I'd like to deserialize this to a:

struct mydata {
    field1 : String,
    field2: String,
    list: Vec<u32>,
}

OmnipotentEntity avatar Sep 15 '18 02:09 OmnipotentEntity

@OmnipotentEntity Could you please describe what you actually tried, and include what happened and what you expected or wanted to happen? Without that information, it is very hard to help you. Moreover, have you read the docs for automatic deserialization, and if so, could you say what part of it was unclear so that it can be fixed?

As far as I can tell, your request "just works," but I'm not quite understanding where you ran into a problem. I'd like to understand that so that it can be fixed.

Here's an example:

extern crate csv;
extern crate serde;
#[macro_use]
extern crate serde_derive;

#[derive(Clone, Debug, Deserialize, Serialize)]
struct MyRecord {
    field1 : String,
    field2: String,
    list: Vec<u32>,
}

fn main() -> Result<(), Box<::std::error::Error>> {
    let data = "\
field1,field2,list
a,b,1,2,3,4,5,6,7
c,d,8,9,10,11,12,13,14
";

    let mut rdr = csv::ReaderBuilder::new()
        .flexible(true)
        .from_reader(data.as_bytes());
    for result in rdr.deserialize() {
        let record: MyRecord = result?;
        println!("{:?}", record);
    }
    Ok(())
}

BurntSushi avatar Sep 15 '18 11:09 BurntSushi

I do apologize, it does just work, but I had to tell the reader to ignore the header. I didn't see flexible documented, and that was my oversight. Thanks for following up.

OmnipotentEntity avatar Sep 16 '18 03:09 OmnipotentEntity

Great! I'm going to reopen this since it sounds like there is an opportunity to improve the docs here. Where would the best place be too mention the existence of flexible reading? Should we mention it in the docs on the deserialize method?

BurntSushi avatar Sep 16 '18 11:09 BurntSushi

I'm unsure about where the best place is.

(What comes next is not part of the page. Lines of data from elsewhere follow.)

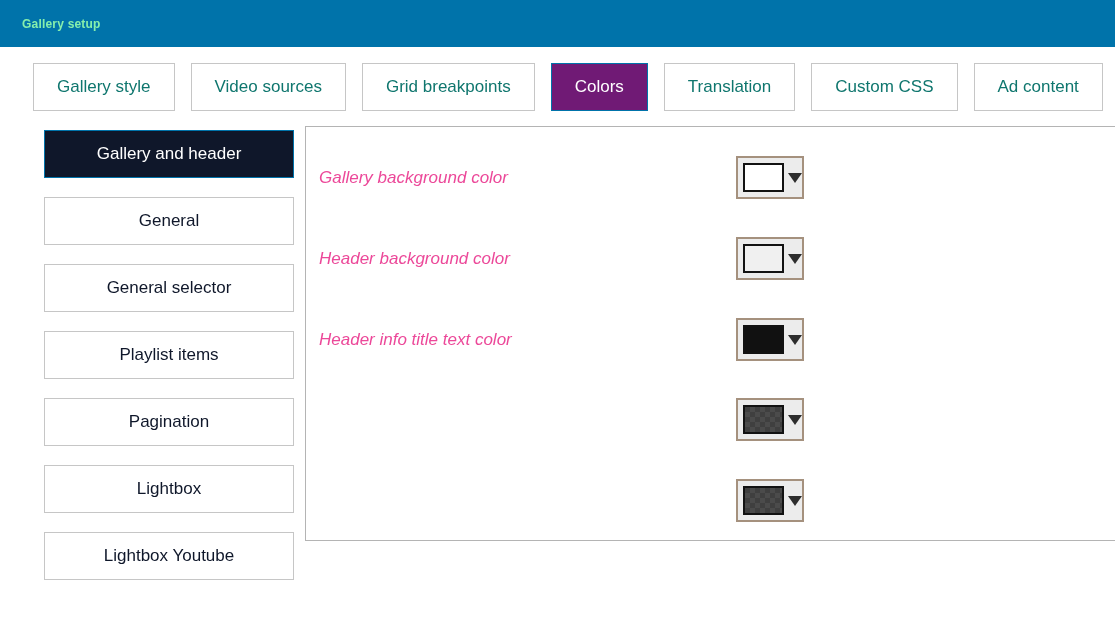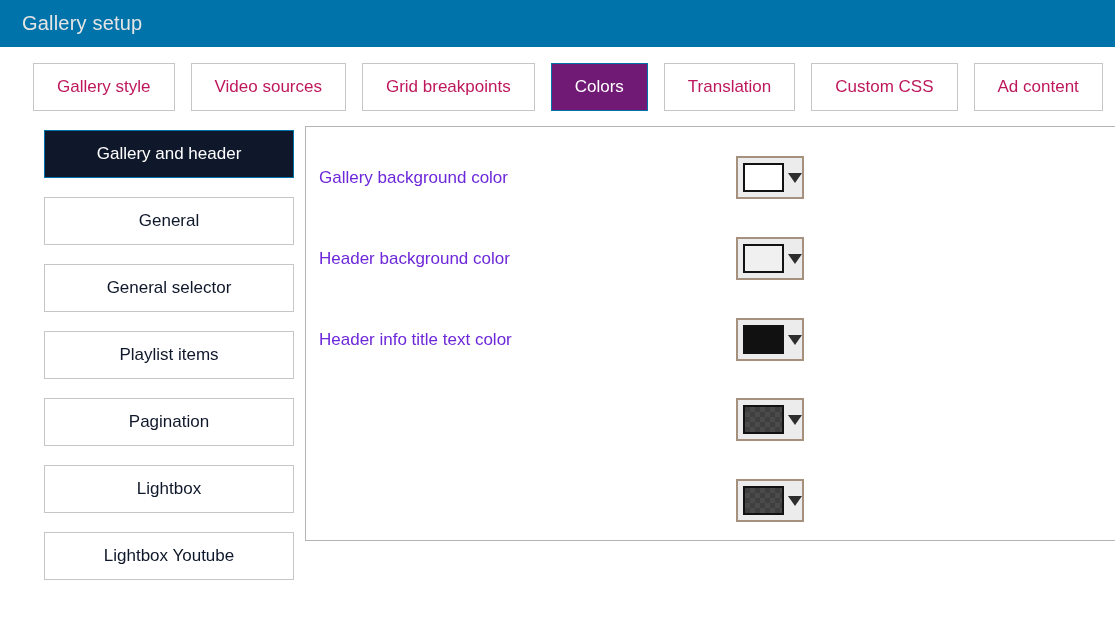--- a/index.html
+++ b/index.html
@@ -19,44 +19,44 @@
   
   .titlebar {
     position: absolute;
     left: 0; top: 0;
     width: 100%; height: 47px;
     background: #0073aa;
     display: flex;
     align-items: center;
   }
   .titlebar .title {
-    color: #e5e5e5;
-    font-size: 20px;
-    font-weight: normal;
+    color: #86efac;
+    font-size: 12px;
+    font-weight: bold;
     padding-left: 22px;
     letter-spacing: 0.2px;
   }
 
   
   .tabs {
     position: absolute;
     left: 33px; top: 63px;
     display: flex;
     gap: 16px;
   }
   .tab {
     height: 48px;
     box-sizing: border-box;
     display: flex;
     align-items: center;
     justify-content: center;
     padding: 0 23px;
     background: #ffffff;
     border: 1px solid #c6c6c6;
-    color: #be185d;
+    color: #0f766e;
     font-size: 17px;
     cursor: pointer;
     white-space: nowrap;
   }
   .tab.active {
     background: #701a75;
     border-color: #0073aa;
     color: #ffffff;
   }
 
@@ -101,22 +101,23 @@
     position: absolute;
     left: 0; right: 0;
     height: 43px;
   }
   .setting-row .label {
     position: absolute;
     left: 13px;
     top: 50%;
     transform: translateY(-50%);
     font-size: 17px;
-    color: #6d28d9;
+    color: #ec4899;
     white-space: nowrap;
+    font-style: italic;
   }
   .row-0 { top: 29px; }
   .row-1 { top: 110px; }
   .row-2 { top: 191px; }
   .row-3 { top: 271px; }
   .row-4 { top: 352px; }
 
   
   .color-picker {
     position: absolute;

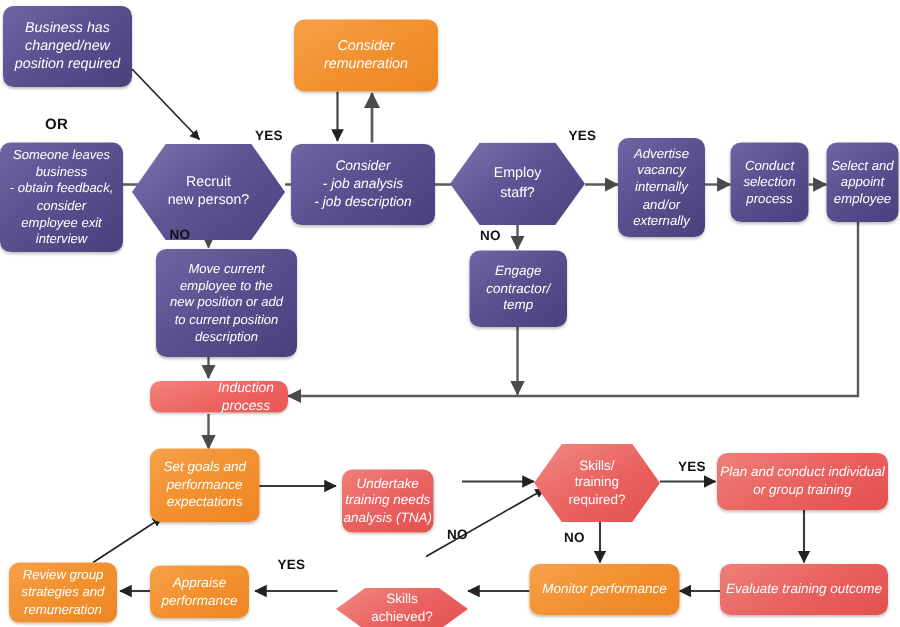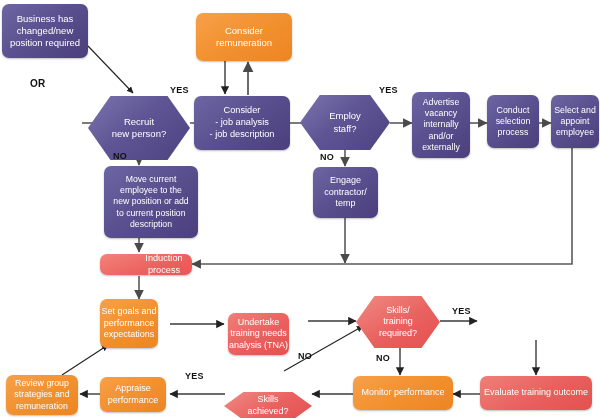--- a/index.html
+++ b/index.html
@@ -18,20 +18,21 @@
     text-align:center;
     color:#ffffff;
     line-height:1.28;
     box-sizing:border-box;
     white-space:pre-line;
     z-index:3;
   }
   .rect{
     border-radius:7px;
     box-shadow:0 1px 2px rgba(0,0,0,.25);
+    font-style:italic;
   }
   .purple{
     background:linear-gradient(140deg,#6d66a3 0%,#5b5190 45%,#4b3f7c 100%);
   }
   .orange{
     background:linear-gradient(150deg,#f7a04a 0%,#f2912f 50%,#ed8522 100%);
   }
   .red{
     background:linear-gradient(150deg,#ef7f78 0%,#e9605e 55%,#e4504f 100%);
   }
@@ -130,20 +131,26 @@
 
     <path d="M62,375 L108,345" stroke="#222" stroke-width="1.1" fill="none" marker-end="url(#ahd)"></path>
   </svg>
 
   <div class="node rect purple" style="left:2px;top:4px;width:86px;height:54px;font-size:9.5px;">Business has
 changed/new
 position required</div>
 
   <div class="lbl" style="left:30px;top:78px;font-size:10px;">OR</div>
 
+  <div class="node rect purple" style="left:0px;top:95px;width:82px;height:73px;font-size:8.7px;">Someone leaves
+business
+- obtain feedback,
+consider
+employee exit
+interview</div>
 
   <div class="node hex purple" style="left:88px;top:96px;width:102px;height:64px;font-size:9.5px;">Recruit
 new person?</div>
 
   <div class="node rect orange" style="left:196px;top:13px;width:96px;height:48px;font-size:9.5px;">Consider
 remuneration</div>
 
   <div class="node rect purple" style="left:194px;top:96px;width:96px;height:54px;font-size:9.2px;">Consider
 - job analysis
 - job description</div>
@@ -170,32 +177,34 @@
   <div class="node rect purple" style="left:487px;top:95px;width:52px;height:53px;font-size:8.8px;">Conduct
 selection
 process</div>
 
   <div class="node rect purple" style="left:551px;top:95px;width:48px;height:53px;font-size:8.8px;">Select and
 appoint
 employee</div>
 
   <div class="node rect redsoft" style="left:100px;top:254px;width:92px;height:21px;font-size:9.2px;">Induction process</div>
 
-  <div class="node rect orange" style="left:100px;top:299px;width:58px;height:49px;font-size:9px;">Set goals and
+  <div class="node rect orange" style="left:100px;top:299px;width:73px;height:49px;font-size:9px;">Set goals and
 performance
 expectations</div>
 
   <div class="node rect red" style="left:228px;top:313px;width:61px;height:42px;font-size:9px;">Undertake
 training needs
 analysis (TNA)</div>
 
   <div class="node hex red" style="left:356px;top:296px;width:84px;height:52px;font-size:9px;">Skills/
 training
 required?</div>
 
+  <div class="node rect red" style="left:478px;top:302px;width:114px;height:38px;font-size:9px;">Plan and conduct individual
+or group training</div>
 
   <div class="node rect orange" style="left:353px;top:376px;width:100px;height:34px;font-size:9px;">Monitor performance</div>
 
   <div class="node rect red" style="left:480px;top:376px;width:112px;height:34px;font-size:9px;">Evaluate training outcome</div>
 
   <div class="node hex red" style="left:224px;top:392px;width:88px;height:28px;font-size:9px;">Skills
 achieved?</div>
 
   <div class="node rect orange" style="left:100px;top:377px;width:66px;height:35px;font-size:9px;">Appraise
 performance</div>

I eventually found it by searching the issues on this Github. Documentation on the deserialize method, would be a good place for it? Or perhaps in the "using with Serde" section of the overview?

OmnipotentEntity avatar Sep 17 '18 00:09 OmnipotentEntity

I just ran into this issue and spent at least an hour debugging until I found this thread. :(

Where would the best place be too mention the existence of flexible reading?

I would recommend the reader example to include additional comments. I believe, and you can correct me if I'm wrong, that you have to either specify .has_headers(false) or .flexible(true).

Alternatively, I think flexible is slightly wrong. It's overly aggressive.

parsing CSV data will return an error if a record is found with a number of fields different from the number of fields in a previous record.

However it is perfectly acceptable for non-header rows to contain >= fields as the header row IFF the last field is a nested record/Vec. (I'm not sure the correct terminology.) This would also allow non-flexible parse to ensure that a tail Vec field has the same number of values for all data rows. Which is desirable.

forrestthewoods avatar Apr 05 '20 08:04 forrestthewoods

I don't see a way to implement your desired flexible semantics. PRs to improve the docs are welcome.